A:単純には重力が大きく、中心に向かって物質は集まるでしょう。しかし、この厚い部分はバルジと呼ばれる古い星の集団で球状に分布しています。一方薄い円盤部分は比較的若い星から成ります。バルジ部分だけみると楕円銀河に似ています。
Q:銀河の中心ははっきりしてる?
A:質問の意図が分かりませんが、可視光で見ると星間減光で見えません。構造としては巨大ブラックホールがあることが確認されています。いずれ紹介します。
Q:銀河に属さない星はあるの?
A:あります。見つけるのは大変ですが。きっとあります。銀河同士の衝突なのでいくつかの星は外に飛ばされてるはずです。
Q:太陽系は銀河面に対して傾いている?
A:大きく傾いています。
Q:銀河の大きさとドップラーシフトが関係する理由は?
A:重力が大きければ回転速度も大きくなるし、銀河もそれだけ物質を集めれるからでしょうね。詳しくは他の講義で学んでください。
Q:太陽系の公転速度は何に対して計ったの?
A:銀河系内に分布するガスを電波によってドップラーシフトを測ります。銀河系のガスの運動のモデルを構築し、太陽の位置だとどれほどの公転速度かを求めることができます。
Q:銀河同士の衝突はある?
A:はい。あります。こんな感じです。
Q:1AUって変わる?
A:要求精度に対して変動は無視できます。例えば木星の重力で木星の公転周期で太陽は1個分ズレます。

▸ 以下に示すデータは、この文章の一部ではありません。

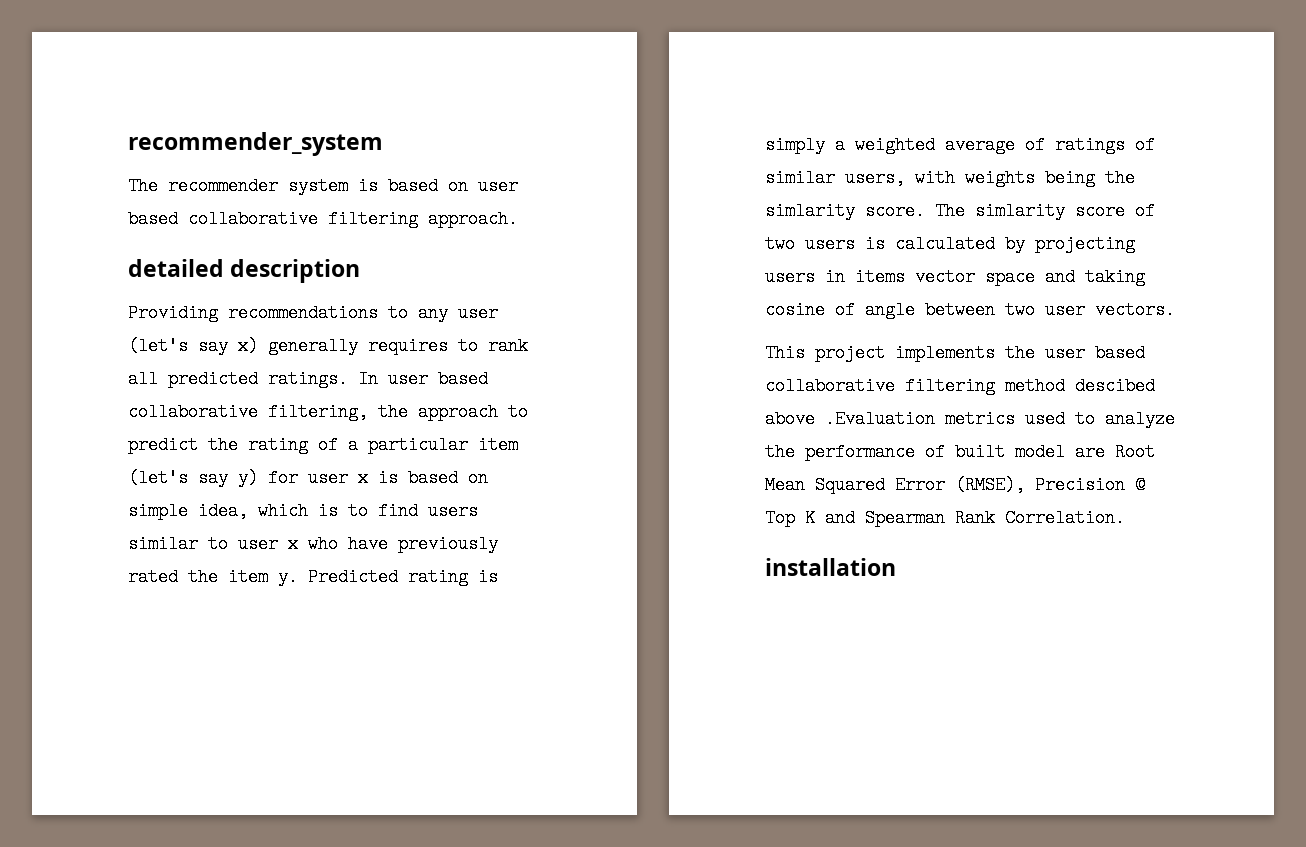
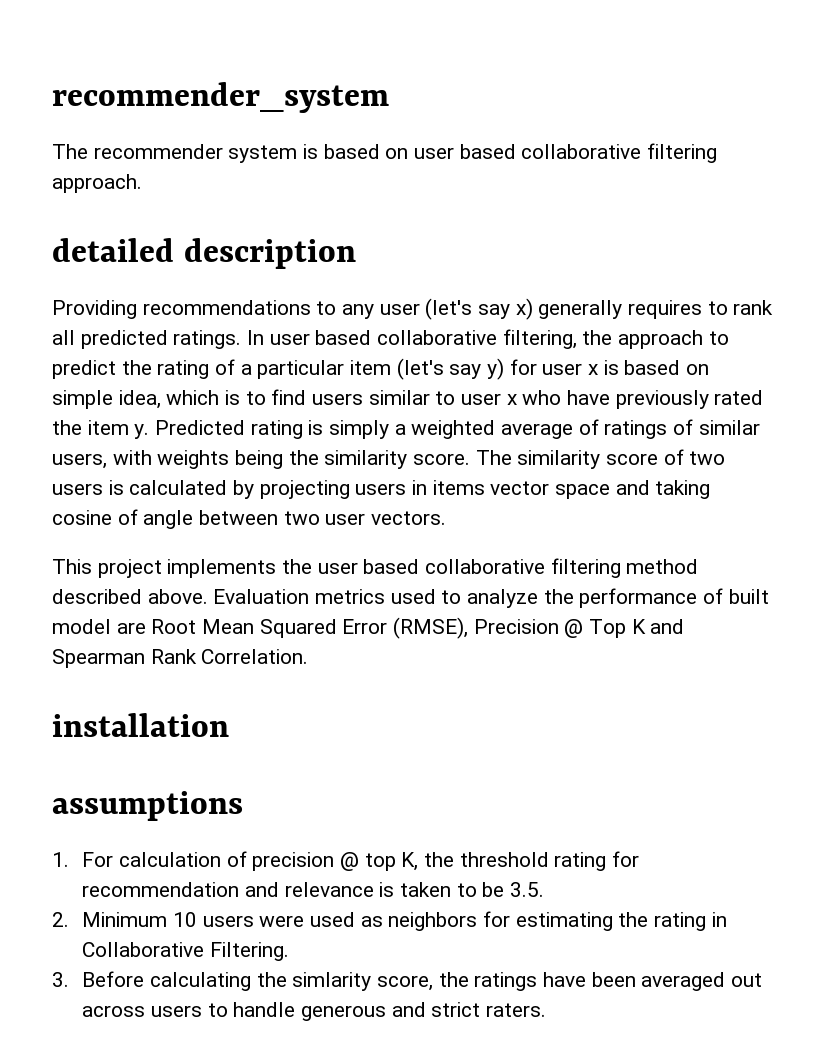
[765,202,855,220] simlarity -> [324,450,408,469] similarity
[975,202,1065,220] simlarity -> [517,450,601,469] similarity
[1075,377,1155,395] [765,410,935,428] descibed above .Evaluation -> [52,589,310,604] described above. Evaluation
(896, 567) none -> [52,791,243,821] [52,851,639,871] [82,882,544,897] [52,911,727,931] [82,942,289,961] [52,971,762,991] [82,1002,546,1021] // assumptions // 1. For calculation of precision @ top K, the threshold rating for recommendation and relevance is taken to be 3.5. // 2. Minimum 10 users were used as neighbors for estimating the rating in Collaborative Filtering. // 3. Before calculating the simlarity score, the ratings have been averaged out across users to handle generous and strict raters.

Q:これまでに見つかった最も遠い天体は?どうやって測った?
A:ガンマ線バーストやクウェーサーなどが見かけの距離で130億光年くらいです。測り方は赤方偏移です。
Q:金星以外の太陽までの距離を測る方法は?
A:知りません。かつてアリスタルコスが半月を使って調べました。
Q:なぜ遠いと暗くなる?
A:深遠な質問なのか。。それとも。。逆だと宇宙は昼間の様になるでしょうね。。自分で考えてください。
Q:小惑星など近くの天体の距離はどうやって測る?
A:地球上の離れた2点から観測すれば大抵求められます。
Q:年周視差はどうやって測ったの?
A: へリオメータ
を使いました。板書で説明します。
Q:なぜ、宇宙人がいると思うの?
A:まず我々が宇宙人であること。特別だとは思ってはいけないこと。銀河には2千億の星があり、銀河は宇宙に2千億あると考えられていること。